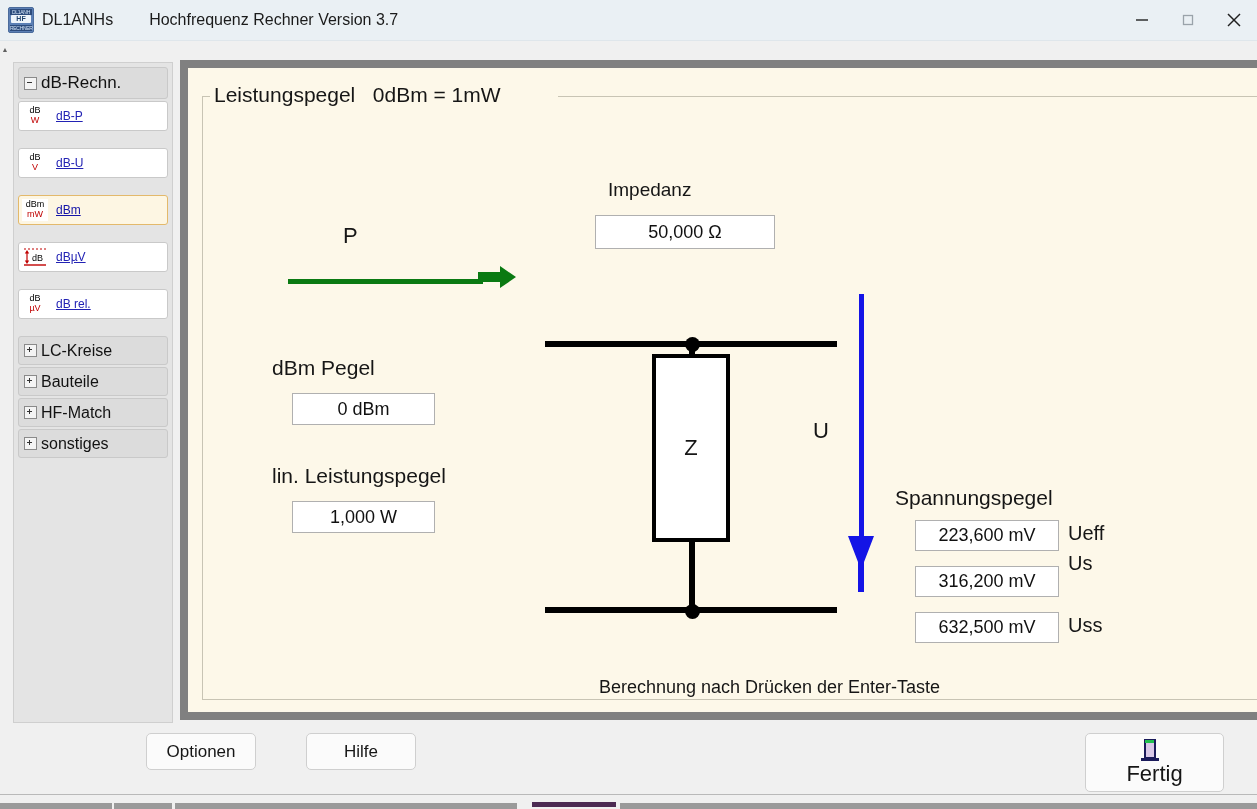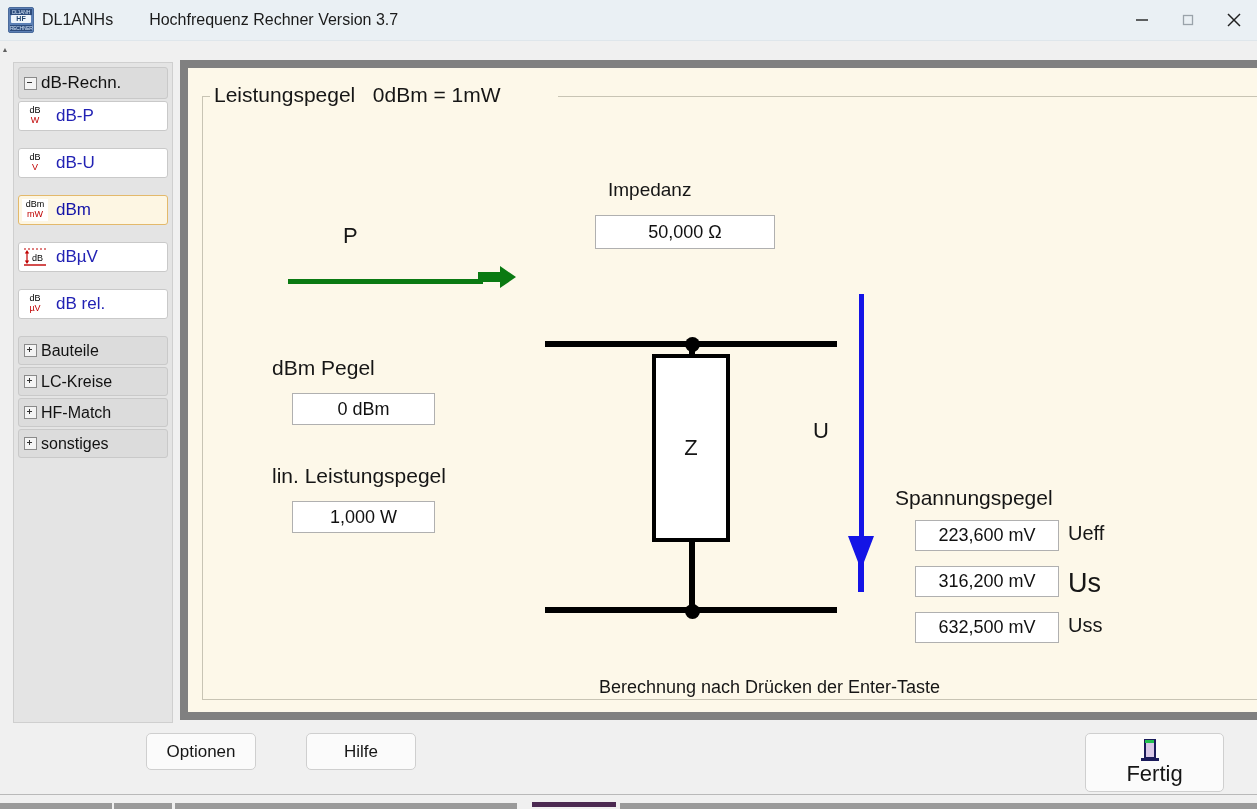--- a/index.html
+++ b/index.html
@@ -90,21 +90,21 @@
     font-family:"Liberation Sans",sans-serif;
   }
   .db-ico .num{
     position:absolute;left:0;right:0;top:0px;height:10px;
     font-size:9px;line-height:10px;color:#000;text-align:center;
   }
   .db-ico .den{
     position:absolute;left:0;right:0;top:10px;height:11px;
     font-size:9px;line-height:11px;color:#c00000;text-align:center;
   }
-  .tree-item .ilabel{font-size:17px;color:#2222b4;}
+  .tree-item .ilabel{font-size:12px;color:#2222b4;text-decoration:underline;}
   .tree-item.sel .ilabel{color:#1414a8;}
 
   
   .main{
     position:absolute;left:180px;top:60px;width:1179px;height:660px;
     background:#ffffff;border:8px solid #808080;box-sizing:border-box;
   }
   .mainInner{
     position:absolute;left:0;top:0;right:0;bottom:0;background:#fdf8e9;
   }
@@ -263,25 +263,25 @@
     <div class="tree-item">
       <span class="db-ico">
         <span class="num">dB</span>
         <span class="den">µV</span>
       </span>
       <span class="ilabel">dB rel.</span>
     </div>
 
     <div class="tree-group">
       <span class="exp plus"></span>
-      <span class="glabel">Bauteile</span>
+      <span class="glabel">LC-Kreise</span>
     </div>
     <div class="tree-group">
       <span class="exp plus"></span>
-      <span class="glabel">LC-Kreise</span>
+      <span class="glabel">Bauteile</span>
     </div>
     <div class="tree-group">
       <span class="exp plus"></span>
       <span class="glabel">HF-Match</span>
     </div>
     <div class="tree-group">
       <span class="exp plus"></span>
       <span class="glabel">sonstiges</span>
     </div>
   </div>
@@ -324,21 +324,21 @@
       <svg style="position:absolute;left:658px;top:468px;" width="32" height="58" viewBox="0 0 32 58">
         <polygon points="2,0 28,0 18,26 18,56 12,56 12,26" fill="#1414e6"></polygon>
       </svg>
 
       <div class="lbl" style="left:707px;top:418px;font-size:21px;">Spannungspegel</div>
 
       <div class="fld" style="left:727px;top:452px;width:144px;height:31px;">223,600 mV</div>
       <div class="lbl" style="left:880px;top:454px;font-size:20px;">Ueff</div>
 
       <div class="fld" style="left:727px;top:498px;width:144px;height:31px;">316,200 mV</div>
-      <div class="lbl" style="left:880px;top:500px;font-size:27px;">Us</div>
+      <div class="lbl" style="left:880px;top:484px;font-size:20px;">Us</div>
 
       <div class="fld" style="left:727px;top:544px;width:144px;height:31px;">632,500 mV</div>
       <div class="lbl" style="left:880px;top:546px;font-size:20px;">Uss</div>
 
       <div class="footnote">Berechnung nach Drücken der Enter-Taste</div>
     </div>
   </div>
 
   <div class="btn" style="left:146px;top:733px;width:110px;height:37px;">Optionen</div>
   <div class="btn" style="left:306px;top:733px;width:110px;height:37px;">Hilfe</div>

- **Aim of the task**
Among the lines above, find those carrying the word "align" and copy them out.

- **Written response**
     font-size:9px;line-height:10px;color:#000;text-align:center;
     font-size:9px;line-height:11px;color:#c00000;text-align:center;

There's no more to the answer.